IS (Inception Score): Evaluates quality and diversity based on classifier predictions.
CLIP Score: Measures alignment between generated images and text conditions using CLIP embeddings.
Video Metrics
FVD (Fréchet Video Distance): Extends FID to video using I3D features.
Temporal consistency: Warping error between consecutive frames using optical flow.

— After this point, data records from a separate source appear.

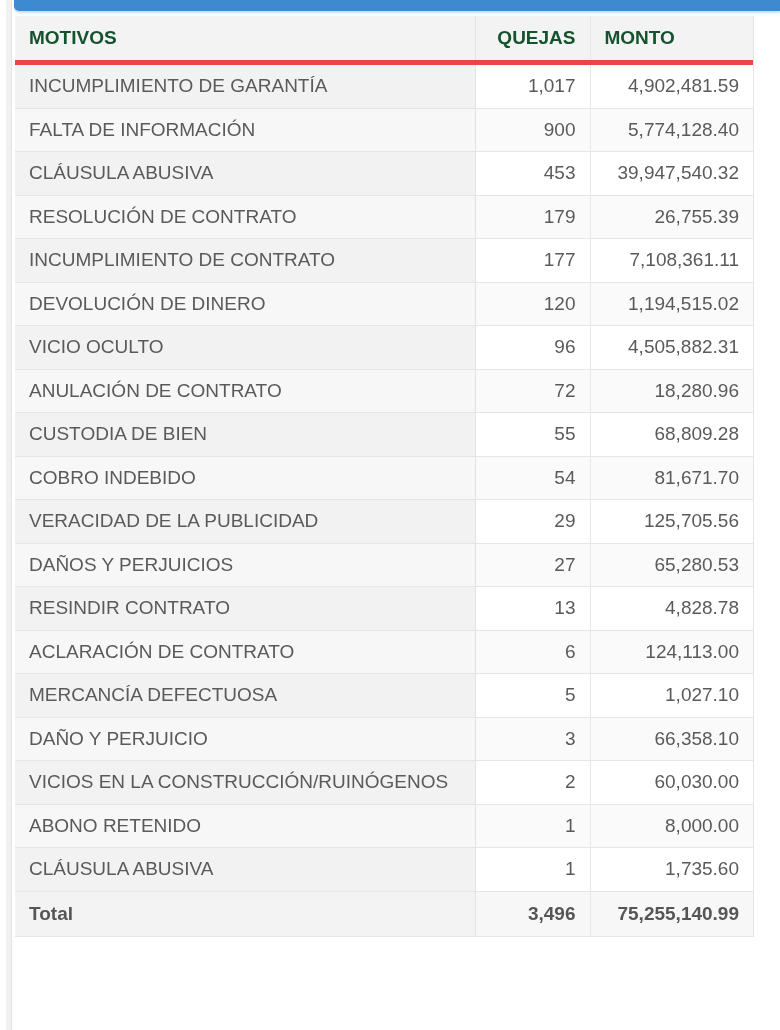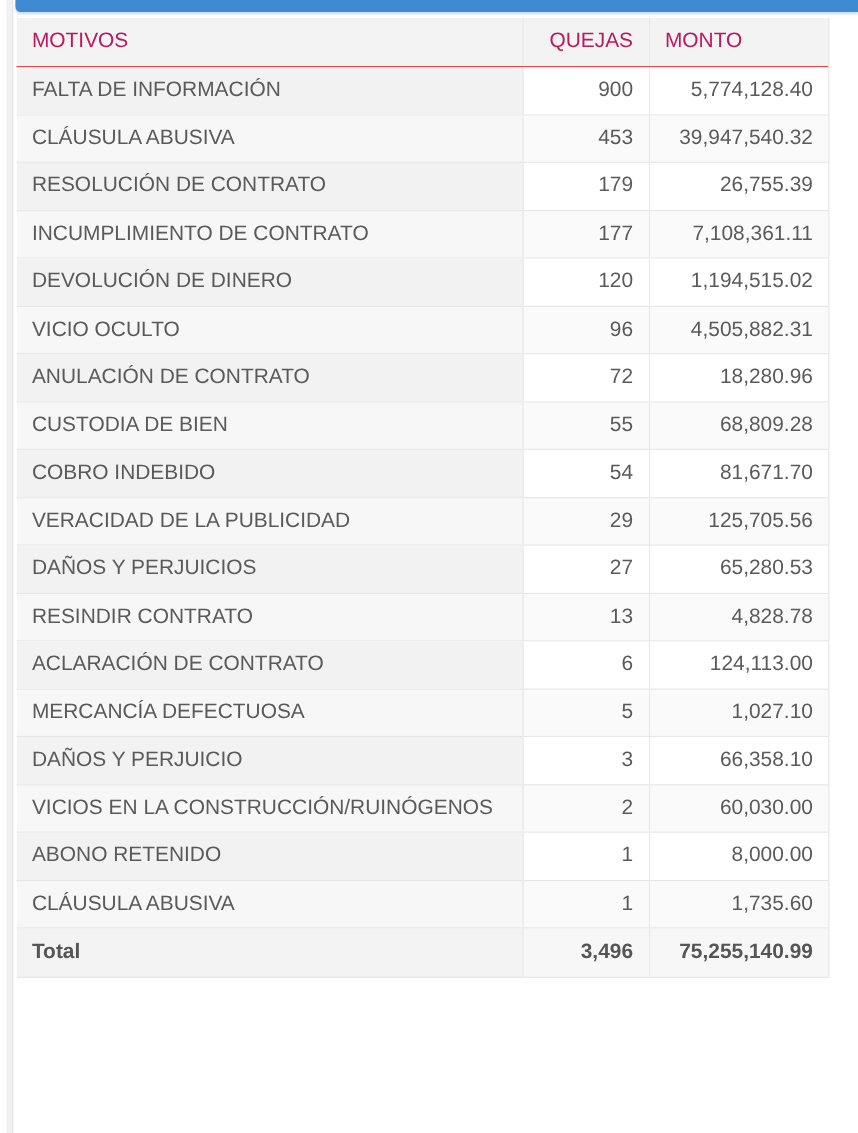"MOTIVOS" thead th { border-bottom: 1px solid #ef4444 -> 5px solid #ef4444; color: #be185d -> #14532d; font-weight: normal -> bold }
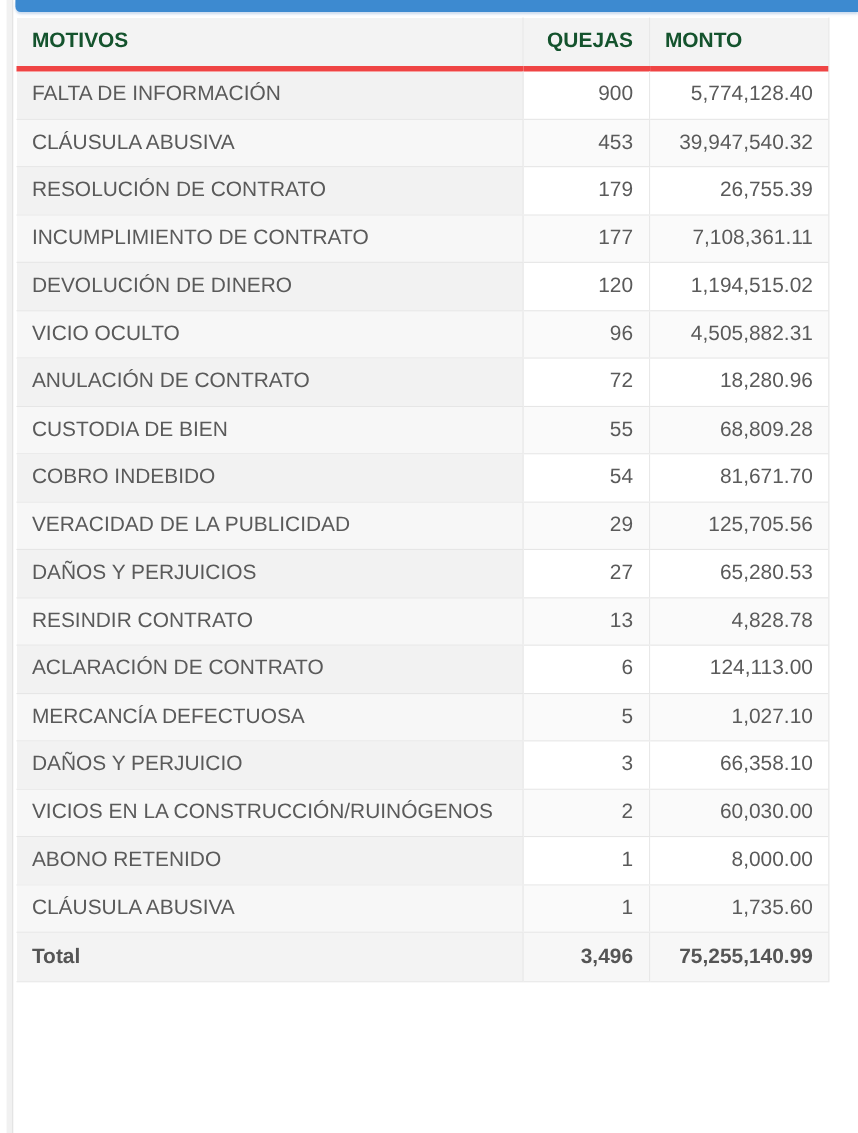"INCUMPLIMIENTO DE GARANTÍA" tr { html: none -> <tr> <td>INCUMPLIMIENTO DE GARANTÍA</td> <td>1,017</td> <td>4,902,481.59</td> </tr> }
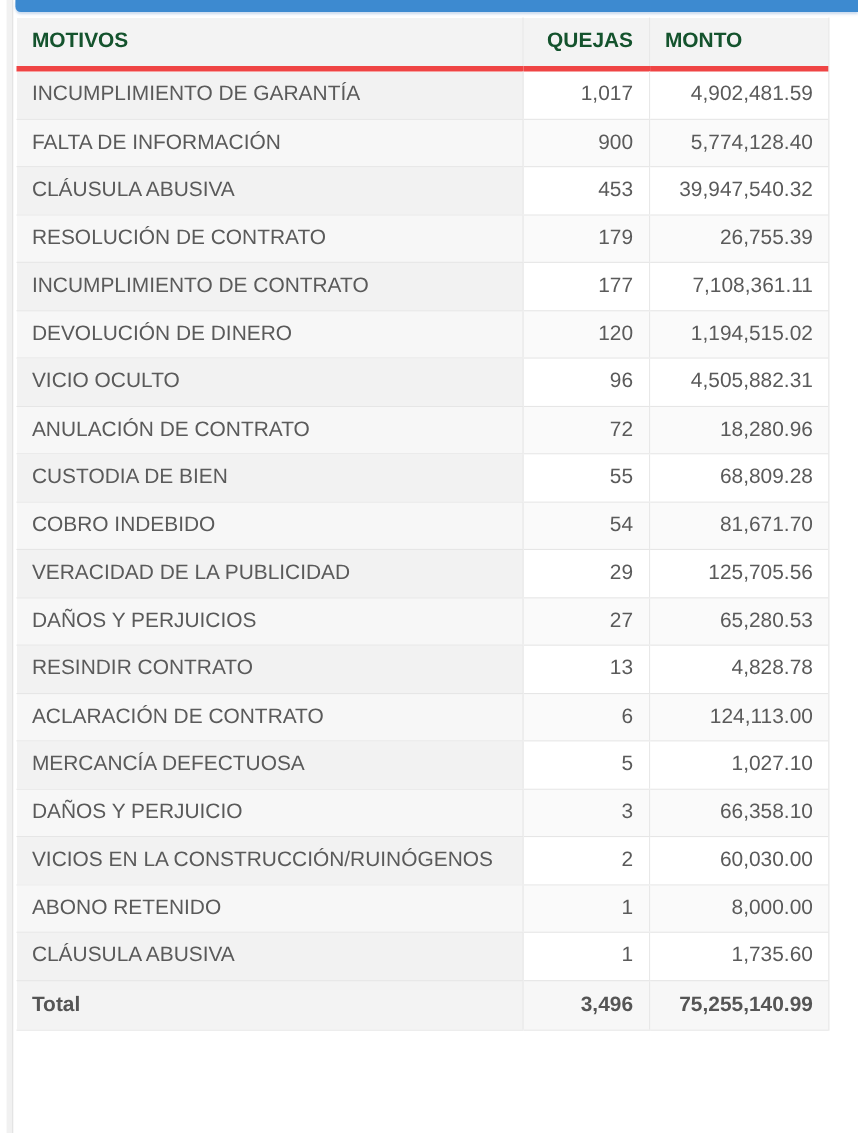"DAÑOS Y PERJUICIO" td.motivo { text: DAÑOS -> DAÑO }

Motion quality: Evaluating realistic dynamics and physics.
Human Evaluation
Automated metrics don't capture all aspects of quality. Human evaluation remains crucial for assessing:
- Semantic alignment with text
- Image aesthetics and artistic quality
- Temporal coherence in videos
- Absence of artifacts
Applications and Impact
Creative Tools
Text-to-image and text-to-video models enable new creative workflows:
- Rapid concept visualization and prototyping
- Style transfer and artistic effects
- Content generation for games and films
- Personalized content creation
Accessibility
These tools democratize content creation, allowing non-experts to generate professional-quality visuals through natural language descriptions.
Scientific Visualization
Conditional models help visualize complex concepts, generate training data for other ML systems, and assist in scientific communication.
Challenges and Future Directions
Current Limitations
Fine-grained control: Precise spatial and temporal control remains difficult. Text is ambiguous; structured interfaces help but add complexity.
3D consistency: Generated videos often lack physical plausibility and 3D coherence across views.
Long videos: Maintaining consistency over minutes or hours is unsolved. Current models handle seconds to tens of seconds.
Computational cost: High-resolution, long-duration video generation requires massive compute.
Emerging Directions
World models: Learning physical dynamics and 3D structure from video data to enable controllable simulation.
Interactive generation: Real-time conditional generation for interactive experiences and games.
Multi-modal understanding: Better integration of vision, language, audio, and other modalities.
Efficiency: Faster generation through distillation, better architectures, and optimized sampling.
Conclusion
Conditional generative models have evolved from simple class-conditioned GANs to sophisticated multi-modal systems that can generate high-quality images and videos from text, spatial controls, and motion specifications. The field continues to advance rapidly.
Key insights:
- Effective conditioning requires careful architectural choices: cross-attention for text, spatial controls via ControlNet, temporal layers for video
- Classifier-free guidance enables strong conditioning without auxiliary models
- Latent diffusion dramatically reduces computational cost while maintaining quality
- Video generation requires explicit temporal modeling and consistency mechanisms
- Data quality and curation are as important as model architecture
The frontier is moving toward more controllable, efficient, and physically plausible generation. As models continue scaling and techniques improve, we approach the goal of generating any visual content from high-level specifications.